[Dataset entries]
━━━━━━━━━━━━━━━━━━━━━━━━━━━━━━
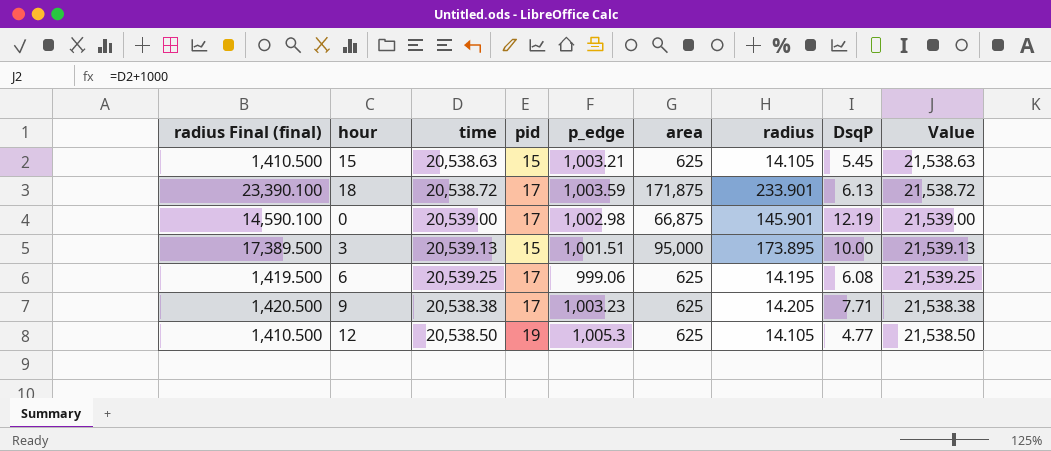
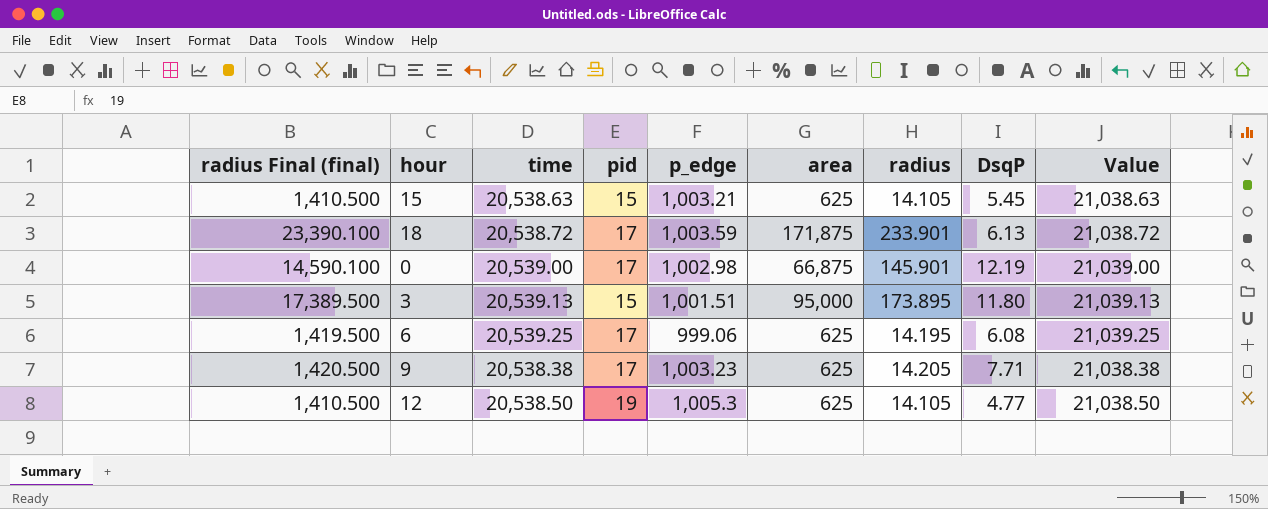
column Value | formula: [time] + 1000 -> [time] + 500
3 | DsqP: 10.00 -> 11.80

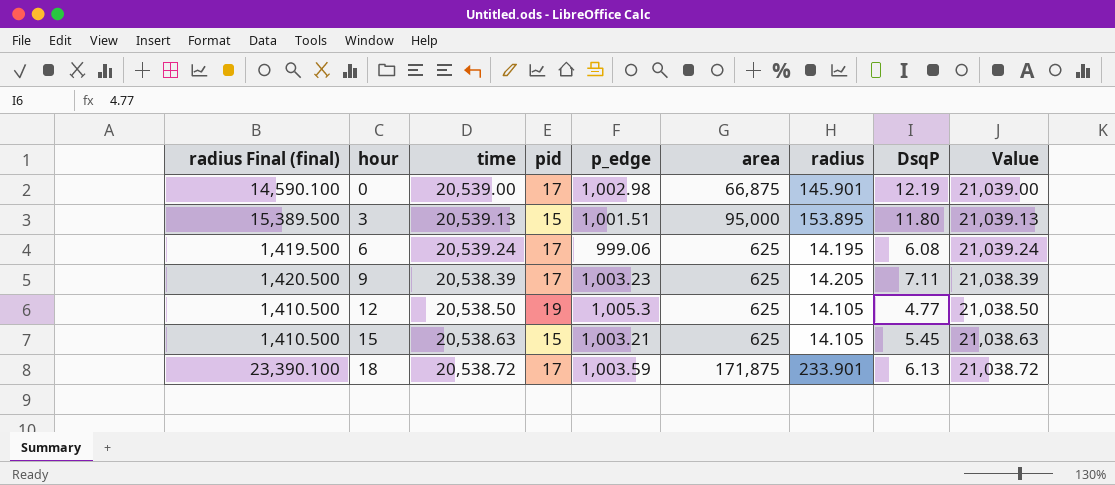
row order: none -> hour ascending
3 | radius Final (final): 17,389.500 -> 15,389.500
3 | radius: 173.895 -> 153.895
6 | time: 20,539.25 -> 20,539.24
6 | Value: 21,039.25 -> 21,039.24
9 | time: 20,538.38 -> 20,538.39
9 | DsqP: 7.71 -> 7.11
9 | Value: 21,038.38 -> 21,038.39

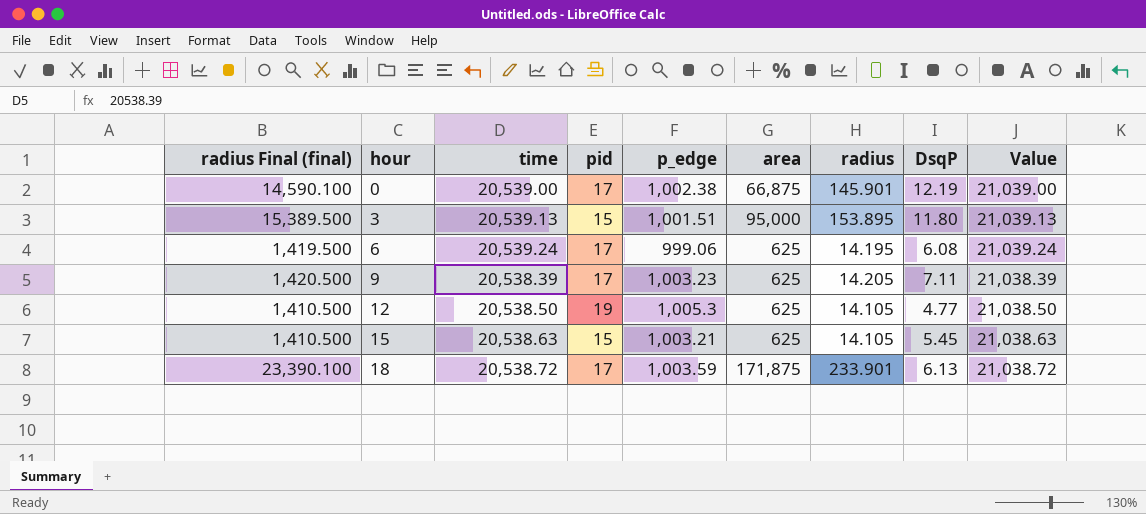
0 | p_edge: 1,002.98 -> 1,002.38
━━━━━━━━━━━━━━━━━━━━━━━━━━━━━━
• _Task goal_
Scan the entries above, and wherever a line holds the string "time", copy it.

• _Solution to this task_
column Value | formula: [time] + 1000 -> [time] + 500
6 | time: 20,539.25 -> 20,539.24
9 | time: 20,538.38 -> 20,538.39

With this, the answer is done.